Stiffness was found to be another parameter which can affect bacterial adhesion in different studies [24,34], even if it is less well understood. Song et al. reported that a Young’s modulus of PDMS coatings ranging between 0.1 and 2.6 MPa not only affected the attachment of bacteria, but also the morphology and antibiotic susceptibility of attached cells [24]. More biofilm growth was observed on a soft PDMS surface (0.1 MPa) than on a stiff PDMS (2.6 MPa). Similar results were reported by Valentin et al. on Escherichia coli adhesion under dynamic condition [34]. It should be noted that the coatings obtained in these previous studies were prepared in the presence of precursors. The PDMS-based coatings prepared in this work were obtained via a self-condensation process, by varying the molecular weight and some network properties. Our hypothesis is that in PDMS coatings with higher molecular weight, the network is less dense due to the long distance between crosslinking nodes compared to a network with a short chain. For example, this spacing between meshes could change the mechanical properties. However, the preliminary studies on PDMS surfaces prepared here showed surface stiffness between 0.3 and 3.2 MPa, with no correlation with the molecular weight. Another property impacted by chain size is the chain mobility between cross-linking nodes and the associated free volume. Indeed, in a network of long chains, there is more free volume which could lead to different interactions with organisms.
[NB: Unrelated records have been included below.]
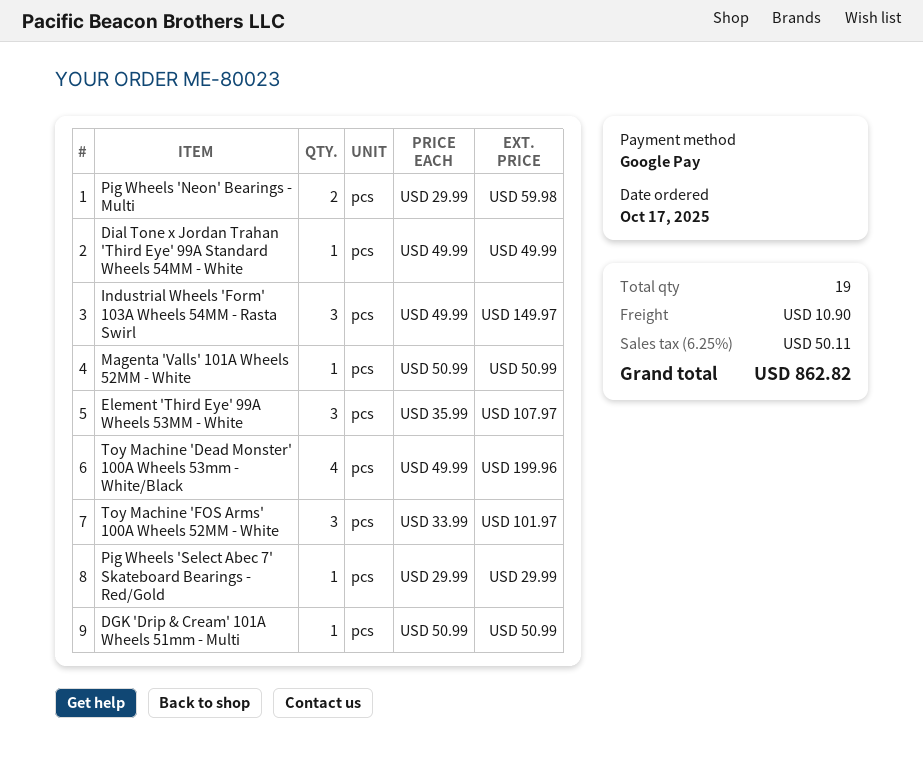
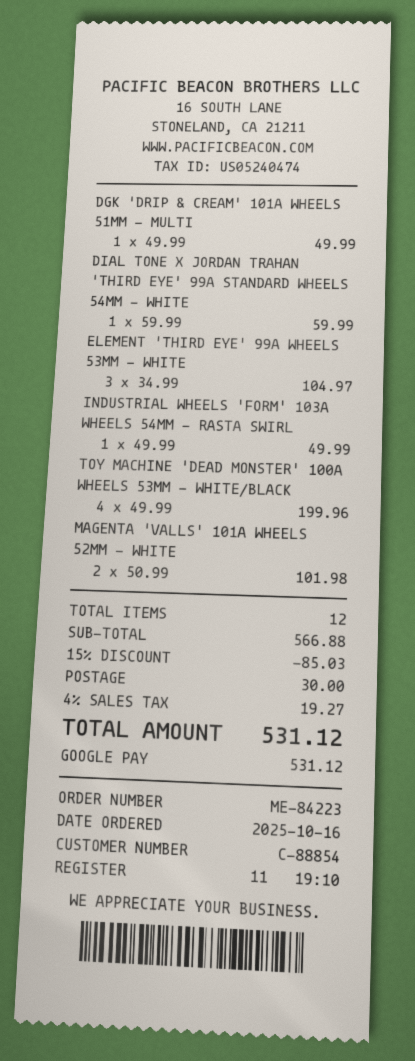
order number: ME-80023 -> ME-84223
order date: 2025-10-17 -> 2025-10-16
Pig Wheels 'Neon' Bearings - Multi: 2 x 29.99 = 59.98 -> none
Dial Tone x Jordan Trahan 'Third Eye' 99A Standard Wheels 54MM - White: 1 x 49.99 = 49.99 -> 1 x 59.99 = 59.99
Industrial Wheels 'Form' 103A Wheels 54MM - Rasta Swirl: 3 x 49.99 = 149.97 -> 1 x 49.99 = 49.99
Magenta 'Valls' 101A Wheels 52MM - White: 1 x 50.99 = 50.99 -> 2 x 50.99 = 101.98
Element 'Third Eye' 99A Wheels 53MM - White: 3 x 35.99 = 107.97 -> 3 x 34.99 = 104.97
Toy Machine 'FOS Arms' 100A Wheels 52MM - White: 3 x 33.99 = 101.97 -> none
Pig Wheels 'Select Abec 7' Skateboard Bearings - Red/Gold: 1 x 29.99 = 29.99 -> none
DGK 'Drip & Cream' 101A Wheels 51mm - Multi: 1 x 50.99 = 50.99 -> 1 x 49.99 = 49.99
total quantity: 19 -> 12
discount: none -> 15% = 85.03
shipping: 10.90 -> 30.00
tax: 6.25% = 50.11 -> 4% = 19.27
total: 862.82 -> 531.12

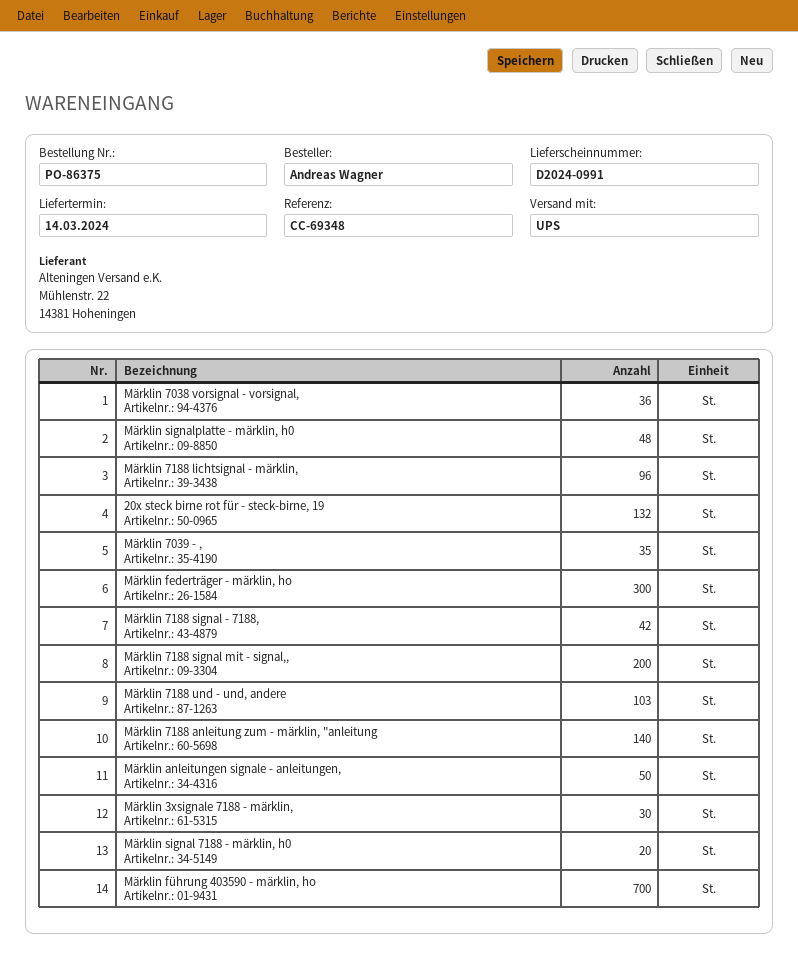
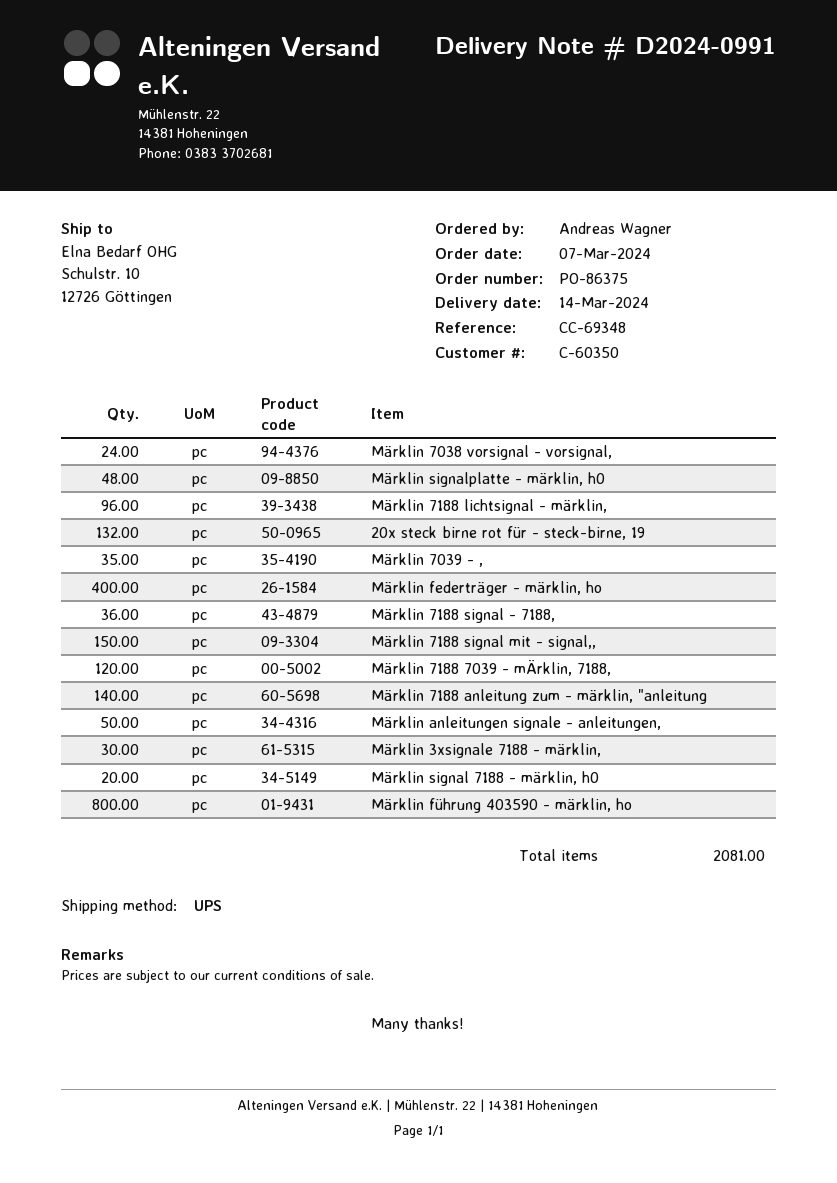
Märklin 7038 vorsignal - vorsignal,: 36 -> 24
Märklin federträger - märklin, ho: 300 -> 400
Märklin 7188 signal - 7188,: 42 -> 36
Märklin 7188 signal mit - signal,,: 200 -> 150
Märklin 7188 und - und, andere: 103 -> none
Märklin führung 403590 - märklin, ho: 700 -> 800
Märklin 7188 7039 - mÄrklin, 7188,: none -> 120

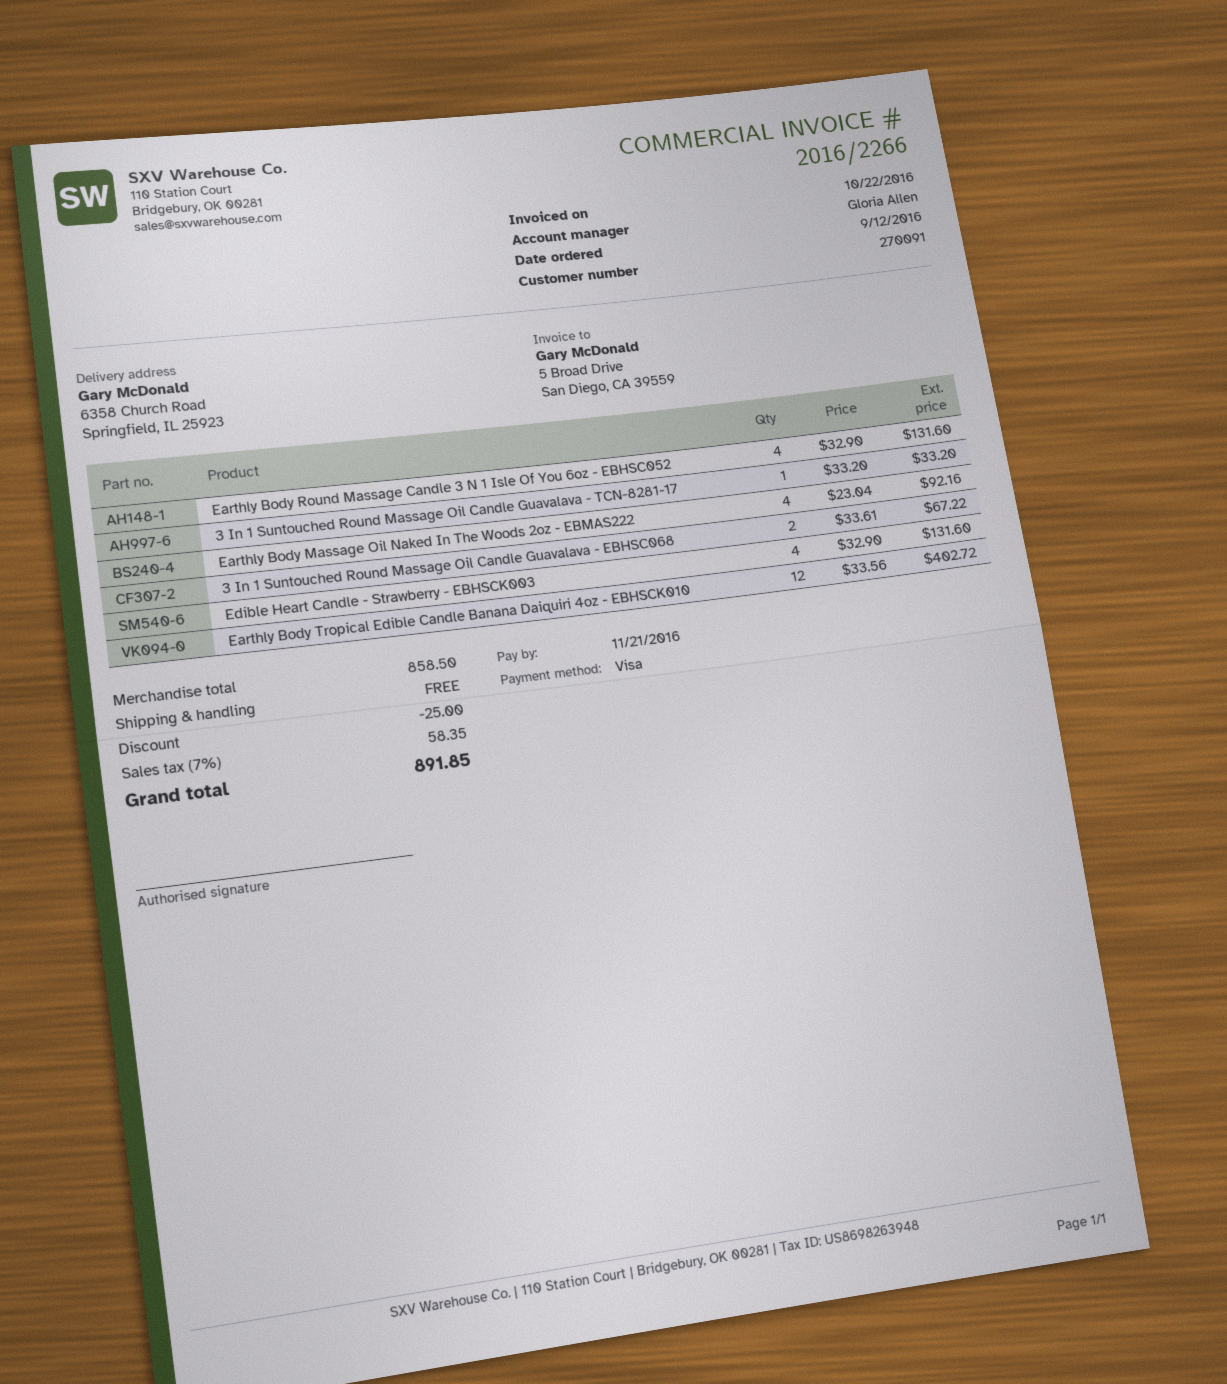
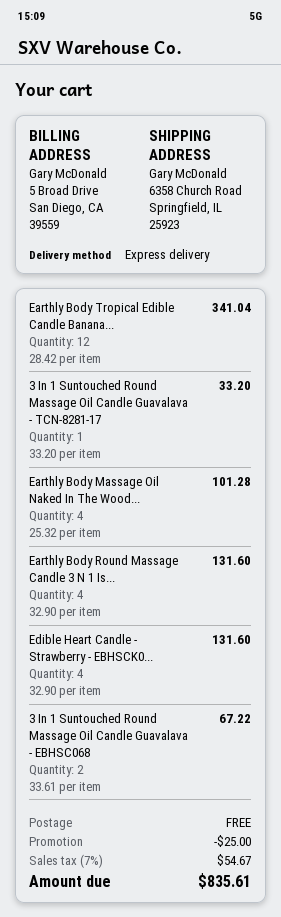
Earthly Body Massage Oil Naked In The Woods 2oz - EBMAS222: 4 x 23.04 = 92.16 -> 4 x 25.32 = 101.28
Earthly Body Tropical Edible Candle Banana Daiquiri 4oz - EBHSCK010: 12 x 33.56 = 402.72 -> 12 x 28.42 = 341.04
tax: 7% = 58.35 -> 7% = 54.67
total: 891.85 -> 835.61

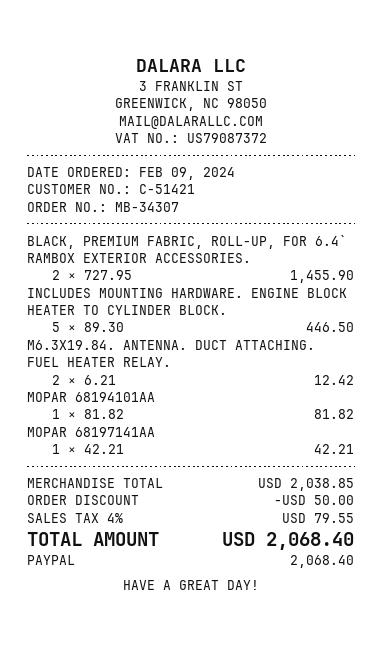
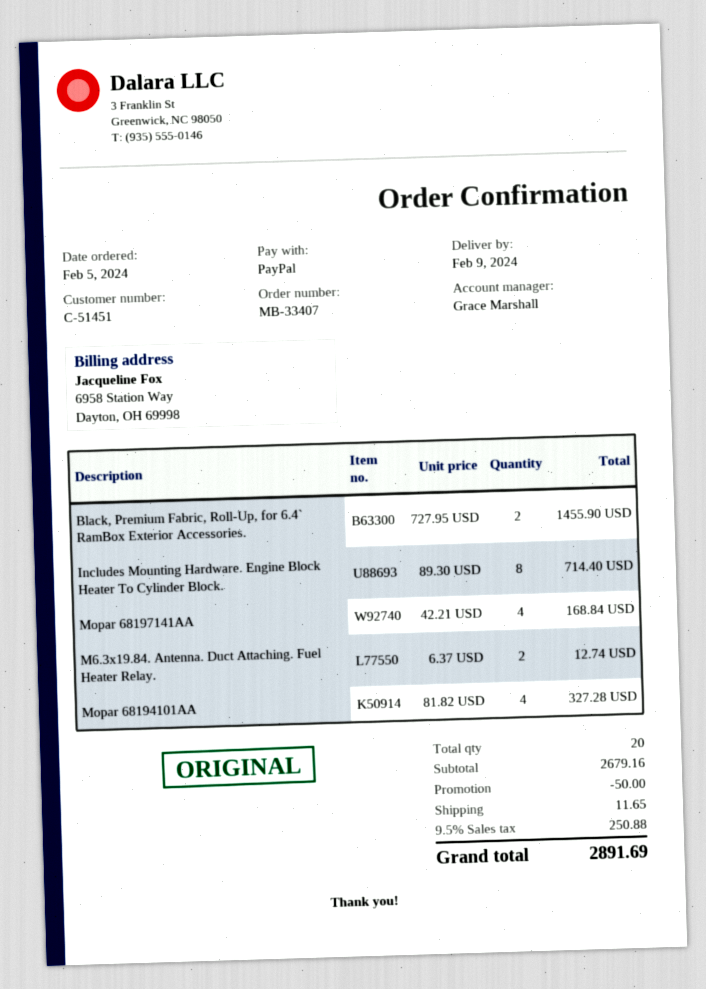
order number: MB-34307 -> MB-33407
order date: 2024-02-09 -> 2024-02-05
customer number: C-51421 -> C-51451
INCLUDES MOUNTING HARDWARE. ENGINE BLOCK HEATER TO CYLINDER BLOCK.: 5 x 89.30 = 446.50 -> 8 x 89.30 = 714.40
M6.3X19.84. ANTENNA. DUCT ATTACHING. FUEL HEATER RELAY.: 2 x 6.21 = 12.42 -> 2 x 6.37 = 12.74
MOPAR 68194101AA: 1 x 81.82 = 81.82 -> 4 x 81.82 = 327.28
MOPAR 68197141AA: 1 x 42.21 = 42.21 -> 4 x 42.21 = 168.84
subtotal: 2038.85 -> 2679.16
shipping: none -> 11.65
tax: 4% = 79.55 -> 9.5% = 250.88
total: 2068.40 -> 2891.69

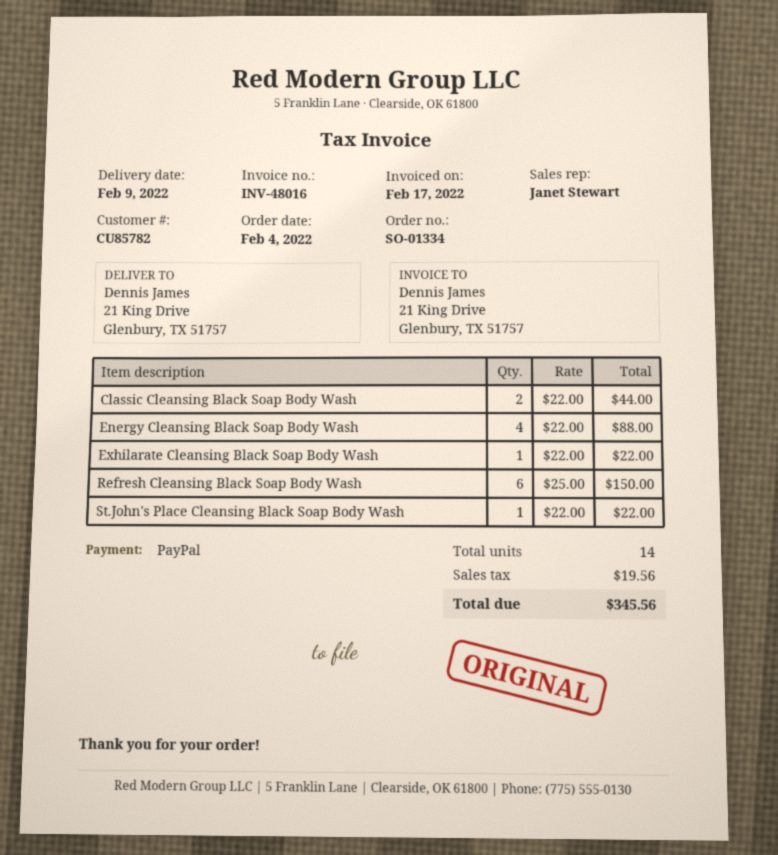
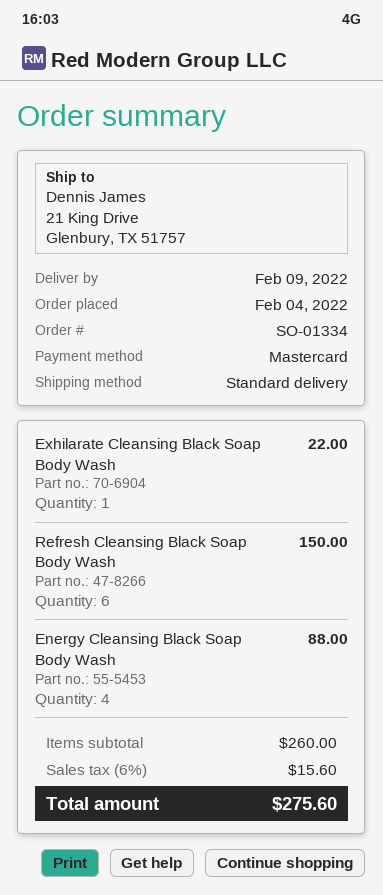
payment method: PayPal -> Mastercard
Classic Cleansing Black Soap Body Wash: 2 for 44.00 -> none
St.John's Place Cleansing Black Soap Body Wash: 1 for 22.00 -> none
tax: 19.56 -> 15.60
total: 345.56 -> 275.60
Finally hydrodynamic forces and shear stress may be responsible of the release of organisms when it concerns a fouling release coating [31]. In these conditions, the smoother the surface, the easier it is to release the organisms [35]. In our study, except for sample PDMS-0.8K, the samples with lower surface roughness showed better antibioadhesion activity than the samples with higher nanoscale surface roughness. Nevertheless, further studies are needed to understand the network structure related to the molecular weight. It is important to note that due to the complexity of the marine environment, other parameters may be relevant during the adhesion process.

4. Conclusions

In this work, we investigated the impact of the molecular weight of PDMS on the antibioadhesion efficiency of corresponding coatings. By varying the molecular weight, we prepared five PDMS-based coatings via a condensation process. Soxhlet extraction results confirmed that the PDMS networks were well crosslinked and showed there was no significant free polymer chains. Homogenous PDMS coatings were obtained and all PDMS-based coatings showed a low surface energy, low elastic modulus and low surface roughness, making them suitable for marine applications. From contact angle measurement, no correlation between the molecular weight and the surface energy was observed. Moreover, changes in surface roughness were observed via AFM, with the RMS increasing with the molecular weight due to the growth of network free volume. Overall, PDMS-based surfaces showed good antibioadhesion activity and self-cleaning abilities compared to the control after 12 months. The best antibioadhesion efficiency was obtained for coatings with an Mn between 2 and 4 kg·mol⁻¹. This result is explained by the chain mobility in the network. In situ immersion results showed that in the presence or absence of solar radiation, different communities of organisms adhere on the surface, leading to differences in antibioadhesion performance. This work provides evidence that some network properties, depending on the size of the polymer chains, contribute to antibioadhesion and self-cleaning efficiencies. However, further characterization is needed to focus on the crosslinking density, the chain mobility, and the network structure of PDMS-based coatings.